(Material to process begins)
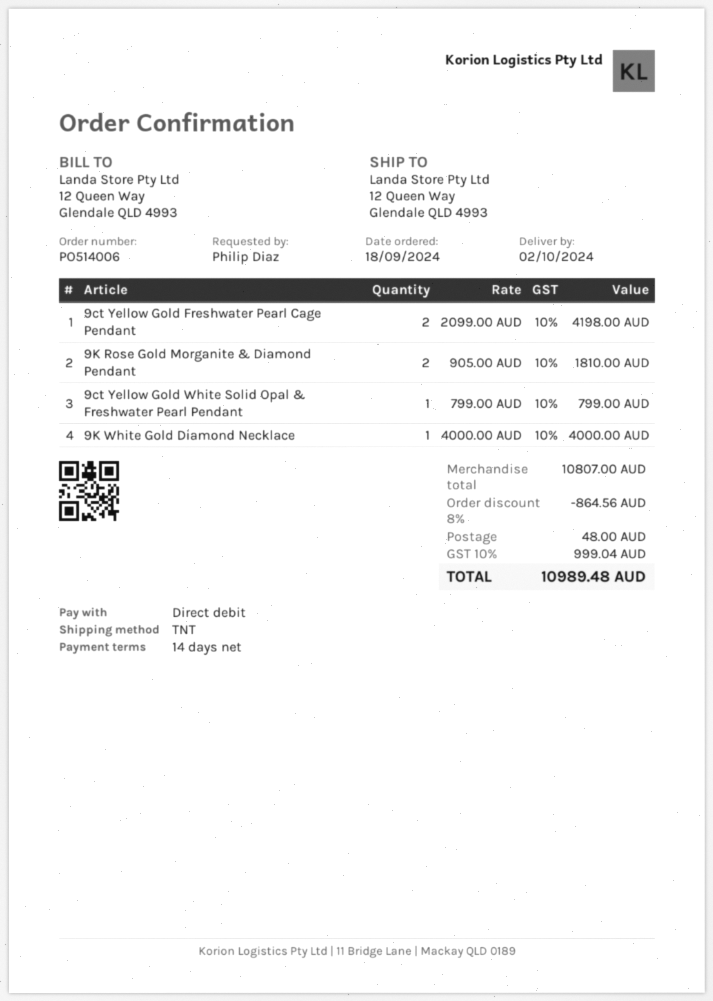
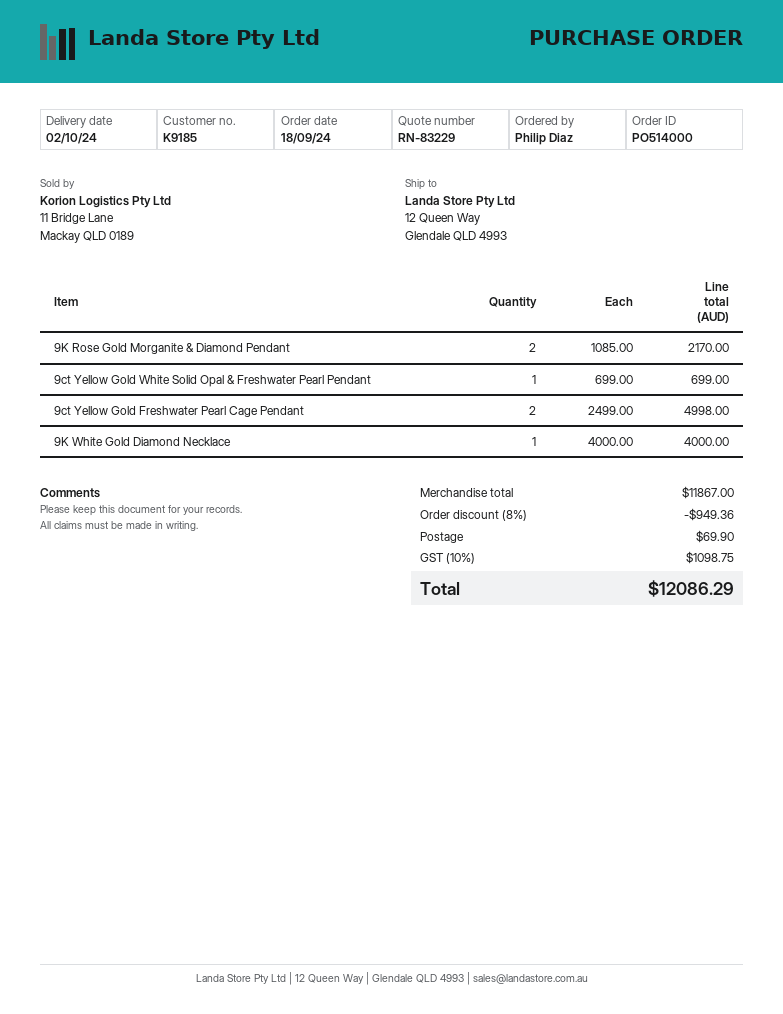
order number: PO514006 -> PO514000
9ct Yellow Gold Freshwater Pearl Cage Pendant: 2 x 2099.00 = 4198.00 -> 2 x 2499.00 = 4998.00
9K Rose Gold Morganite & Diamond Pendant: 2 x 905.00 = 1810.00 -> 2 x 1085.00 = 2170.00
9ct Yellow Gold White Solid Opal & Freshwater Pearl Pendant: 1 x 799.00 = 799.00 -> 1 x 699.00 = 699.00
subtotal: 10807.00 -> 11867.00
discount: 8% = 864.56 -> 8% = 949.36
shipping: 48.00 -> 69.90
tax: 10% = 999.04 -> 10% = 1098.75
total: 10989.48 -> 12086.29

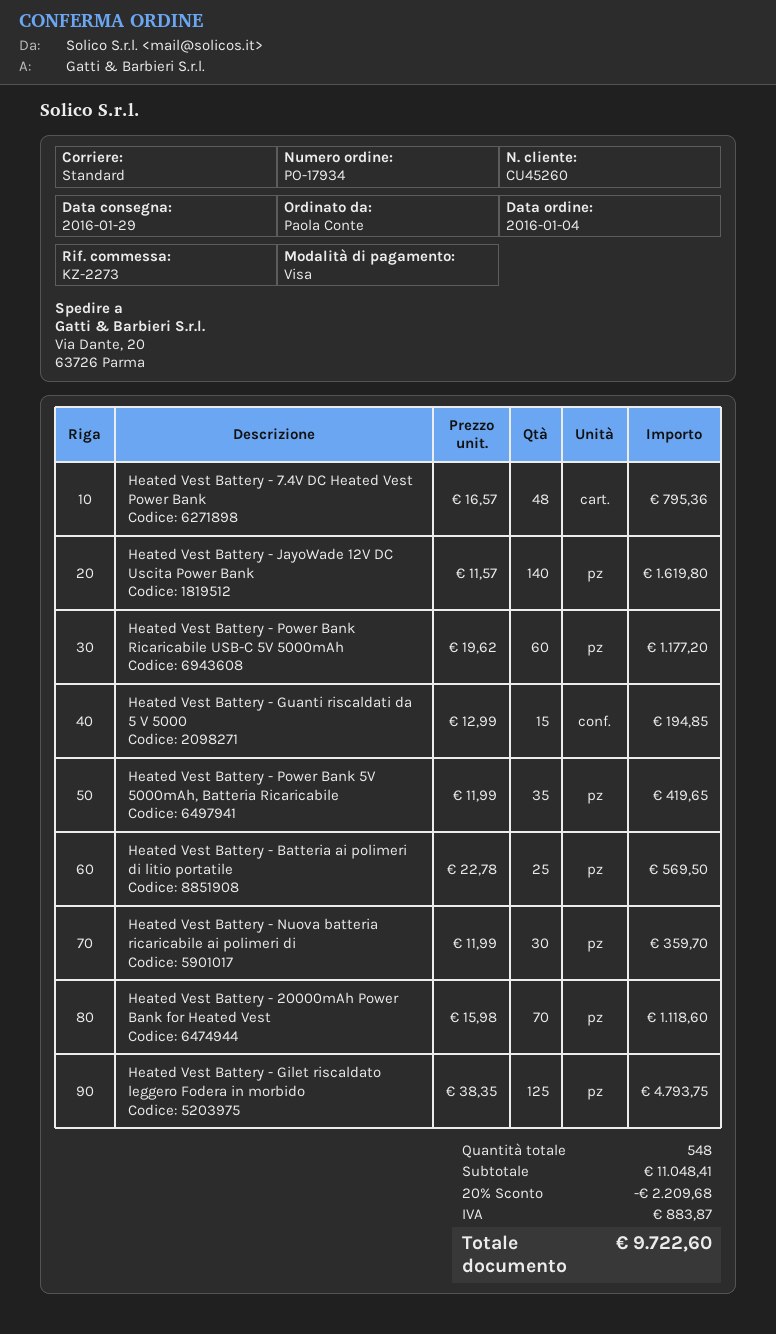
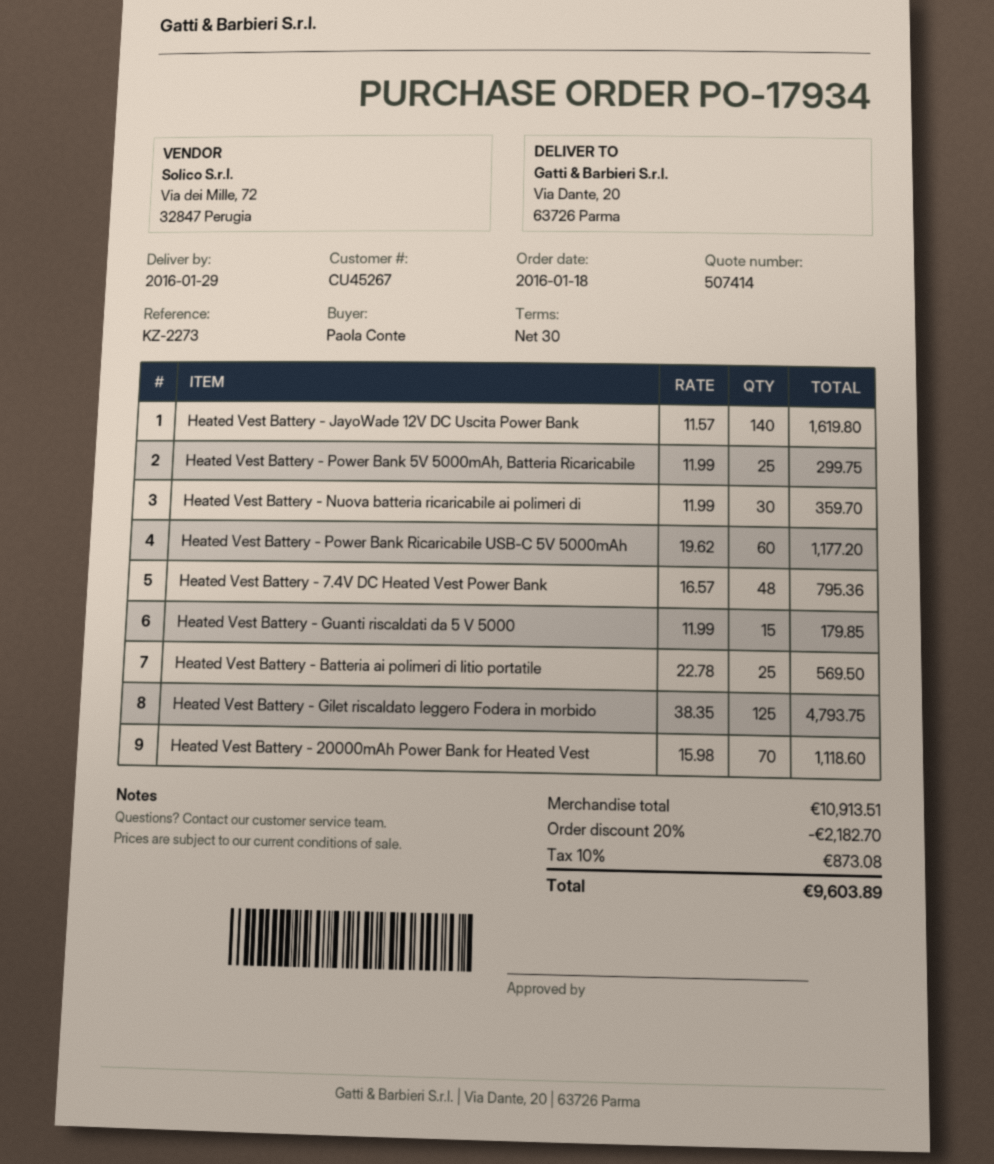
order date: 2016-01-04 -> 2016-01-18
customer number: CU45260 -> CU45267
Heated Vest Battery - Guanti riscaldati da 5 V 5000: 15 x 12.99 = 194.85 -> 15 x 11.99 = 179.85
Heated Vest Battery - Power Bank 5V 5000mAh, Batteria Ricaricabile: 35 x 11.99 = 419.65 -> 25 x 11.99 = 299.75
subtotal: 11048.41 -> 10913.51
discount: 20% = 2209.68 -> 20% = 2182.70
tax: 883.87 -> 873.08
total: 9722.60 -> 9603.89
(Material to process ends)
Your assignment:
Return the lines above exactly; the images are not part of the copy.

Answer to this problem:
order number: PO514006 -> PO514000
9ct Yellow Gold Freshwater Pearl Cage Pendant: 2 x 2099.00 = 4198.00 -> 2 x 2499.00 = 4998.00
9K Rose Gold Morganite & Diamond Pendant: 2 x 905.00 = 1810.00 -> 2 x 1085.00 = 2170.00
9ct Yellow Gold White Solid Opal & Freshwater Pearl Pendant: 1 x 799.00 = 799.00 -> 1 x 699.00 = 699.00
subtotal: 10807.00 -> 11867.00
discount: 8% = 864.56 -> 8% = 949.36
shipping: 48.00 -> 69.90
tax: 10% = 999.04 -> 10% = 1098.75
total: 10989.48 -> 12086.29

order date: 2016-01-04 -> 2016-01-18
customer number: CU45260 -> CU45267
Heated Vest Battery - Guanti riscaldati da 5 V 5000: 15 x 12.99 = 194.85 -> 15 x 11.99 = 179.85
Heated Vest Battery - Power Bank 5V 5000mAh, Batteria Ricaricabile: 35 x 11.99 = 419.65 -> 25 x 11.99 = 299.75
subtotal: 11048.41 -> 10913.51
discount: 20% = 2209.68 -> 20% = 2182.70
tax: 883.87 -> 873.08
total: 9722.60 -> 9603.89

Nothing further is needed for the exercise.